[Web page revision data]
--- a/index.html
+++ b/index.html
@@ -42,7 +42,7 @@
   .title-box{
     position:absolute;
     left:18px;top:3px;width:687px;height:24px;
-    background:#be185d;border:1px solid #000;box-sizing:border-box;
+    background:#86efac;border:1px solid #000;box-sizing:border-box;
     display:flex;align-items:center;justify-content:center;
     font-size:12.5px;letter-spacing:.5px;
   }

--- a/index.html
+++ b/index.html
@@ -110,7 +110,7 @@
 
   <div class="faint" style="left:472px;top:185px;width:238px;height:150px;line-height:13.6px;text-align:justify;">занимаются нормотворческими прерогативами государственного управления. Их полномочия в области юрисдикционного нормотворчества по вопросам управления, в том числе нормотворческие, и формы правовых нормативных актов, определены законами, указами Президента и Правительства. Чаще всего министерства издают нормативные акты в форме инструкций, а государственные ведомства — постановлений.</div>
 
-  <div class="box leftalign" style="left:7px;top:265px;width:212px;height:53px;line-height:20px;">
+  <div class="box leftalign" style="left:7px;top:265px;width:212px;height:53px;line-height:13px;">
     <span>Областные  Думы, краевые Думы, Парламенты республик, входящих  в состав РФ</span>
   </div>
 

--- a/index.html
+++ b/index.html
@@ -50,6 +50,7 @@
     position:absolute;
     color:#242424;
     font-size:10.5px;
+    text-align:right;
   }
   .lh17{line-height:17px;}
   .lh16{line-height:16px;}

[Task statement]:
For every line above that includes the word "size", return the line.

[Task solution]:
     font-size:12.5px;letter-spacing:.5px;
     font-size:10.5px;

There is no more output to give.